Mas a vida também nos chama para atravessar dores que não cabem em palavras simples.

Ginga, minha irmã, também partiu.
E quando uma irmã parte, não é só uma pessoa que vai. É um pedaço inteiro da nossa história que se desloca com ela.

Foi ao encontro de Vicentina, nossa mãe, que partiu cedo demais, deixando histórias suspensas no ar, como páginas que o tempo não conseguiu terminar de escrever. Levadas pela mesma doença, essas duas despedidas se tocam em silêncio. E é impossível não pensar que, em pleno século XXI, enquanto o mundo ainda insiste em guerras, o câncer segue travando batalhas silenciosas dentro de tantas casas.

E também foi ao encontro de Sotero, nosso pai.
Homem de palavras e memória. Um guardião de histórias.

Daqueles que sentam e contam, e enquanto contam, constroem mundos. Suas resenhas atravessaram o tempo, viraram livro, viraram filme, encontraram olhos atentos do outro lado das telas. Mais de 30 mil pessoas ouviram, de alguma forma, aquilo que ele viveu.

Aos 93 anos, aposentado da Estrada de Ferro Maricá, ele partiu como quem entende o próprio destino.
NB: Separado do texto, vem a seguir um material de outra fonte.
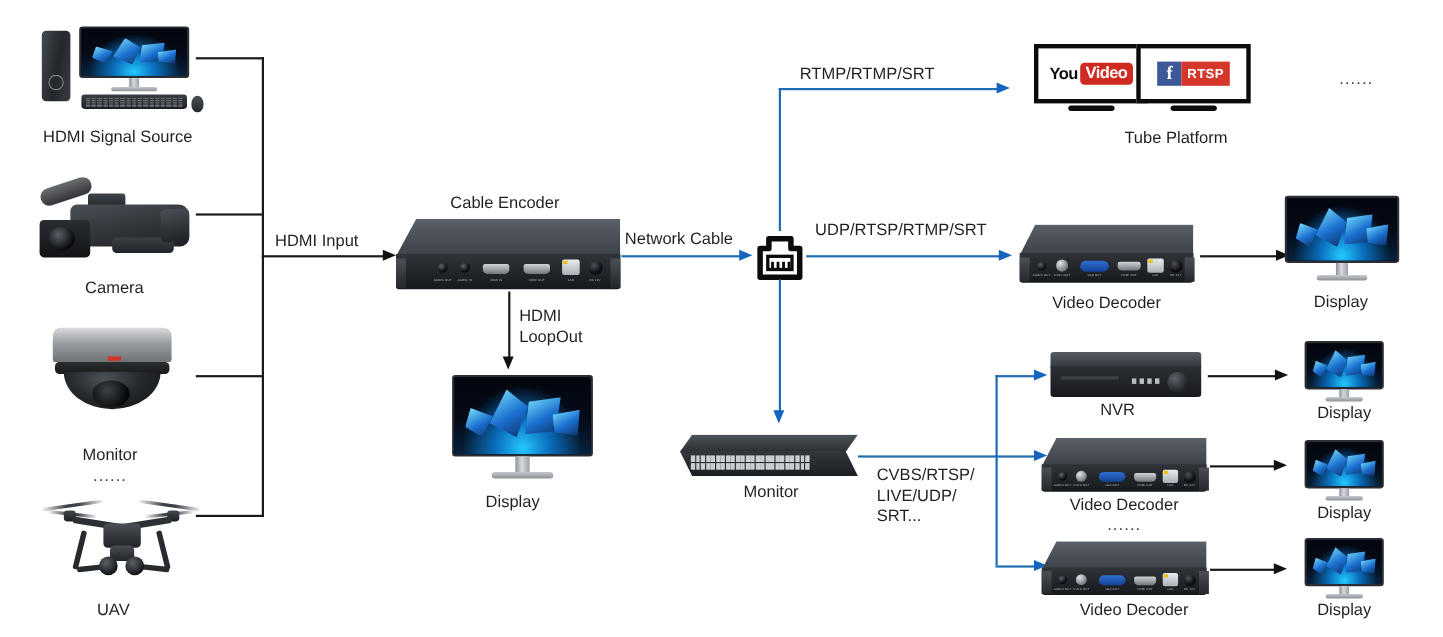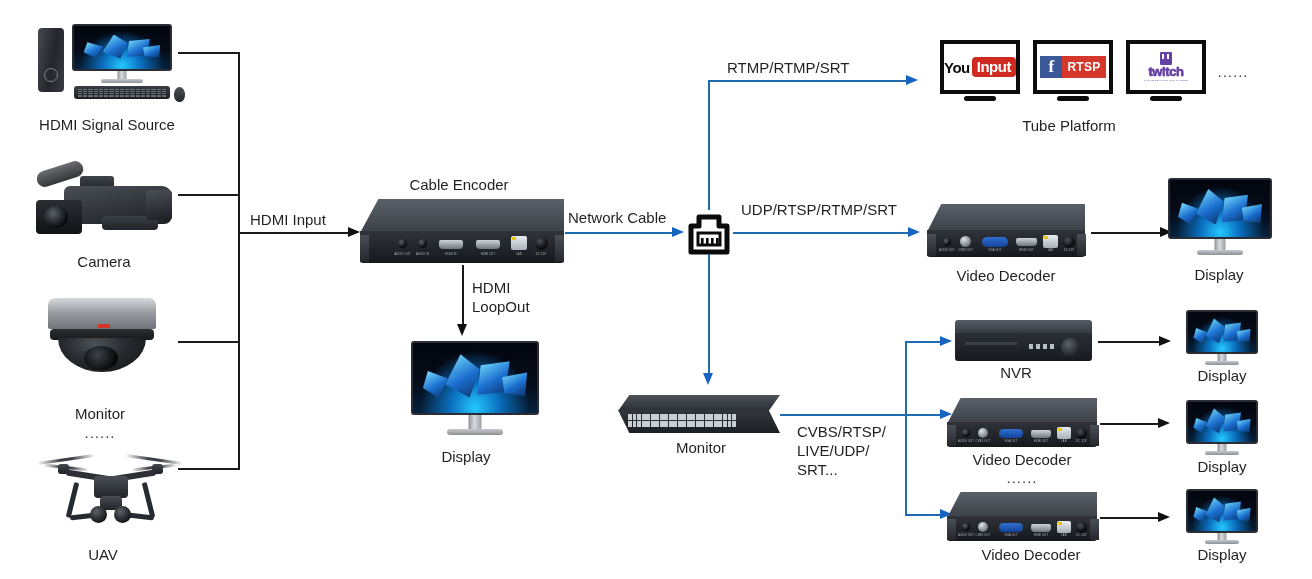--- a/index.html
+++ b/index.html
@@ -44,21 +44,21 @@
   .port.jack{border-radius:50%;background:radial-gradient(circle at 35% 32%,#5e646c,#0b0c0e 62%);}
   .port.bnc{border-radius:50%;background:radial-gradient(circle at 35% 30%,#e2e6ea,#8b9198 55%,#3a3e44);}
   .port.hdmi{background:linear-gradient(180deg,#cfd4d9,#70767d);border-radius:2px 2px 4px 4px;}
   .port.vga{background:linear-gradient(180deg,#2f6fd0,#14439a);border-radius:7px;}
   .port.lan{background:linear-gradient(180deg,#e9edf0,#a9b0b7);border-radius:2px;}
   .port.lan i{position:absolute;left:1px;top:1px;width:4px;height:3px;background:#e8c313;}
   .port.dc{border-radius:50%;background:radial-gradient(circle at 38% 32%,#4c5159,#0c0d0f 60%);}
   .plbl{position:absolute;font-size:2.6px;color:#b9bec4;letter-spacing:.2px;white-space:nowrap;transform:translateX(-50%);}
 
   
-  .tv{position:absolute;}
+  .tv{position:absolute;padding-left:24px;}
   .tv .sc{position:absolute;left:0;top:0;width:100%;height:100%;border:4px solid #0c0c0c;background:#fff;box-sizing:border-box;
         display:flex;align-items:center;justify-content:center;}
   .tv .st{position:absolute;left:50%;transform:translateX(-50%);width:40%;height:5px;background:#0c0c0c;border-radius:3px;}
   .yt{display:flex;align-items:center;font-weight:700;font-size:15px;letter-spacing:-.5px;}
   .yt .w{color:#0d0d0d;}
   .yt .t{background:#cf2a20;color:#fff;border-radius:4px;padding:1px 5px 2px;margin-left:2px;}
   .fb{display:flex;align-items:stretch;height:22px;}
   .fb .f{background:#3b5998;color:#fff;font-weight:700;font-size:17px;width:22px;display:flex;align-items:center;justify-content:center;font-family:"Liberation Serif",serif;}
   .fb .l{background:#d6372b;color:#fff;font-weight:700;font-size:12px;padding:0 5px;display:flex;align-items:center;letter-spacing:.3px;}
   .tw{display:flex;flex-direction:column;align-items:center;}
@@ -337,40 +337,30 @@
   <div class="ah db" style="left:703px;top:373px;"></div>
 
   <div class="bwire h" style="left:733px;top:232px;width:180px;"></div>
   <div class="ah rb" style="left:908px;top:227px;"></div>
   <div class="lbl" style="left:741px;top:200px;">UDP/RTSP/RTMP/SRT</div>
 
   <div class="tv" style="left:940px;top:40px;width:80px;height:54px;">
     <div class="sc">
         <div class="yt">
           <span class="w">You</span>
-          <span class="t">Input</span>
+          <span class="t">Video</span>
         </div>
       </div>
     <div class="st" style="top:56px;"></div>
   </div>
   <div class="tv" style="left:1033px;top:40px;width:80px;height:54px;">
     <div class="sc">
         <div class="fb">
           <span class="f">f</span>
           <span class="l">RTSP</span>
-        </div>
-      </div>
-    <div class="st" style="top:56px;"></div>
-  </div>
-  <div class="tv" style="left:1126px;top:40px;width:80px;height:54px;">
-    <div class="sc">
-        <div class="tw">
-          <span class="glitch"></span>
-          <span class="word">twitch</span>
-          <span class="sub">LIVE STREAMING FOR GAMERS</span>
         </div>
       </div>
     <div class="st" style="top:56px;"></div>
   </div>
   <div class="dots" style="left:1233px;top:63px;">......</div>
   <div class="lbl c" style="left:1069px;top:116px;">Tube Platform</div>
 
   <div class="box" style="left:927px;top:204px;width:158px;height:56px;">
     <div class="top" style="height:28px;"></div>
     <div class="face" style="top:26px;height:27px;"></div>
Como quem sobe, com calma, em um trem azul, sabendo que a viagem continua.

E eu fico.

Fico com o silêncio que sobra depois das palavras.
Fico com o peso leve e ao mesmo tempo profundo da ausência.
Fico com esse nó no peito, que não aperta o suficiente para sufocar, mas também não solta o bastante para aliviar.
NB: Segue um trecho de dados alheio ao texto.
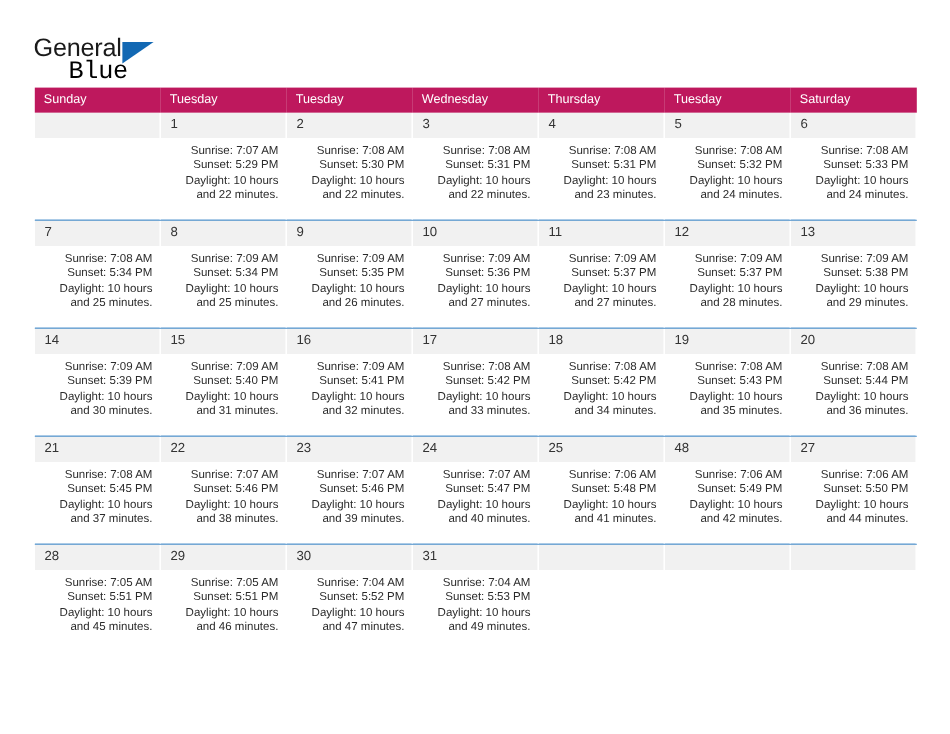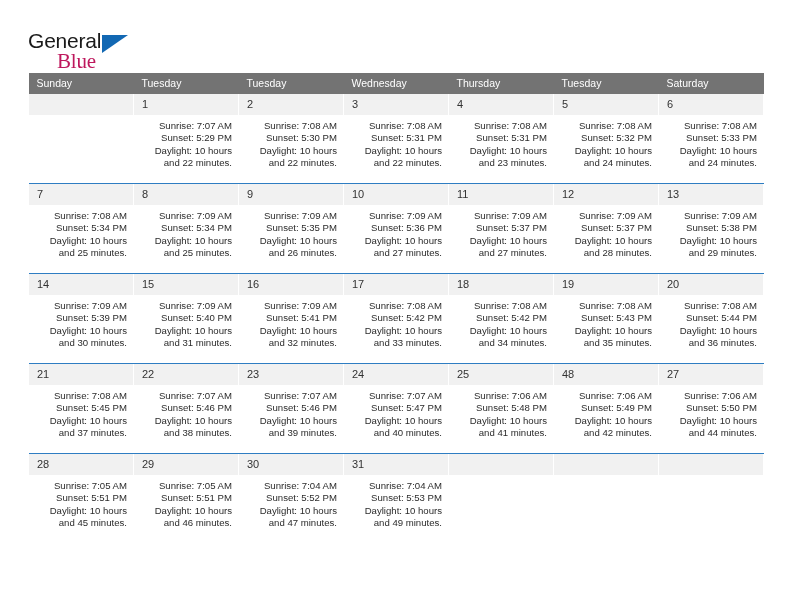--- a/index.html
+++ b/index.html
@@ -46,22 +46,22 @@
     letter-spacing: -0.2px;
     color: #1a1a1a;
     font-family: "Liberation Sans", sans-serif;
   }
   .logo-blue {
     position: absolute;
     left: 29px;
     top: 20px;
     font-size: 21px;
     letter-spacing: -0.2px;
-    color: #be185d;
-    font-family: Liberation Serif, serif;
+    color: #000000;
+    font-family: Liberation Mono, monospace;
   }
   .logo-triangle {
     position: absolute;
     left: 74px;
     top: 6px;
     width: 0;
     height: 0;
     border-left: 26px solid #1268b3;
     border-bottom: 18px solid transparent;
   }
@@ -86,21 +86,21 @@
   }
 
   
   .calendar {
     width: 736px;
     border-collapse: collapse;
     table-layout: fixed;
   }
 
   .calendar thead th {
-    background: #737373;
+    background: #be185d;
     color: #ffffff;
     font-size: 10.5px;
     font-weight: normal;
     text-align: left;
     padding: 5px 0 5px 8px;
     height: 21px;
     line-height: 11px;
   }
 
   .calendar td {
Mas fico, sobretudo, com a esperança.

A esperança de que, em algum lugar que não cabe nos nossos olhos, Regina encontre Vicentina e Sotero.
Que o reencontro exista.
Que as histórias continuem sendo contadas, agora em outro tempo, em outro espaço, onde a dor já não alcança.

E que lá, juntos, estejam inteiros.
Sem despedidas. Sem pressa.

Porque talvez a vida seja isso:
uma sucessão de encontros que o tempo organiza
e de despedidas que o amor se recusa a encerrar.